**Instructions to follow**
From the first line to the last, print the data exactly as it appears.

**Given entries**

+===+

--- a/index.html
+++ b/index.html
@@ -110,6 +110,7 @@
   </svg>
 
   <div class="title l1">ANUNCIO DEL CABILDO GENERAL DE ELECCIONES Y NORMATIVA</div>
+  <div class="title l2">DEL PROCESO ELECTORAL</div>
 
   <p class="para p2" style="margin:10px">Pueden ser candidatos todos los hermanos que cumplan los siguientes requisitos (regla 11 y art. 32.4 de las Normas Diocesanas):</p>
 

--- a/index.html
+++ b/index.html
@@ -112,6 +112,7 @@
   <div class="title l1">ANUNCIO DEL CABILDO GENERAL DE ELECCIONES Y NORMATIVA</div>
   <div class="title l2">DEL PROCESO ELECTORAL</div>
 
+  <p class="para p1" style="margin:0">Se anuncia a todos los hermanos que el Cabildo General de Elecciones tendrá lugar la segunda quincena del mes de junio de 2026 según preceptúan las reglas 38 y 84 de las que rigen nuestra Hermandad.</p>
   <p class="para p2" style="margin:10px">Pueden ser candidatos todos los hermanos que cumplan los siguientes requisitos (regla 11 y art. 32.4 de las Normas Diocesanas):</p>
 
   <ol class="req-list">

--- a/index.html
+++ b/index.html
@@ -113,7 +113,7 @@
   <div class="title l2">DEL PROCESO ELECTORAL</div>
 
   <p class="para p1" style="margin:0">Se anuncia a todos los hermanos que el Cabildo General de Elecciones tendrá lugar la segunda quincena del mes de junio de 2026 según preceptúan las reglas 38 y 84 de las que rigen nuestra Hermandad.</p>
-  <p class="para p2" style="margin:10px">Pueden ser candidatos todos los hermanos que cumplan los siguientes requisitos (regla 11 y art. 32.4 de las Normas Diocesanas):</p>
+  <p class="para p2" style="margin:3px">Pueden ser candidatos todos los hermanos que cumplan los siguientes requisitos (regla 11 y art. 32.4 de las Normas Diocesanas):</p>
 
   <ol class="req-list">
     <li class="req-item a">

+===+

**Your solution**
--- a/index.html
+++ b/index.html
@@ -110,6 +110,7 @@
   </svg>
 
   <div class="title l1">ANUNCIO DEL CABILDO GENERAL DE ELECCIONES Y NORMATIVA</div>
+  <div class="title l2">DEL PROCESO ELECTORAL</div>
 
   <p class="para p2" style="margin:10px">Pueden ser candidatos todos los hermanos que cumplan los siguientes requisitos (regla 11 y art. 32.4 de las Normas Diocesanas):</p>
 

--- a/index.html
+++ b/index.html
@@ -112,6 +112,7 @@
   <div class="title l1">ANUNCIO DEL CABILDO GENERAL DE ELECCIONES Y NORMATIVA</div>
   <div class="title l2">DEL PROCESO ELECTORAL</div>
 
+  <p class="para p1" style="margin:0">Se anuncia a todos los hermanos que el Cabildo General de Elecciones tendrá lugar la segunda quincena del mes de junio de 2026 según preceptúan las reglas 38 y 84 de las que rigen nuestra Hermandad.</p>
   <p class="para p2" style="margin:10px">Pueden ser candidatos todos los hermanos que cumplan los siguientes requisitos (regla 11 y art. 32.4 de las Normas Diocesanas):</p>
 
   <ol class="req-list">

--- a/index.html
+++ b/index.html
@@ -113,7 +113,7 @@
   <div class="title l2">DEL PROCESO ELECTORAL</div>
 
   <p class="para p1" style="margin:0">Se anuncia a todos los hermanos que el Cabildo General de Elecciones tendrá lugar la segunda quincena del mes de junio de 2026 según preceptúan las reglas 38 y 84 de las que rigen nuestra Hermandad.</p>
-  <p class="para p2" style="margin:10px">Pueden ser candidatos todos los hermanos que cumplan los siguientes requisitos (regla 11 y art. 32.4 de las Normas Diocesanas):</p>
+  <p class="para p2" style="margin:3px">Pueden ser candidatos todos los hermanos que cumplan los siguientes requisitos (regla 11 y art. 32.4 de las Normas Diocesanas):</p>
 
   <ol class="req-list">
     <li class="req-item a">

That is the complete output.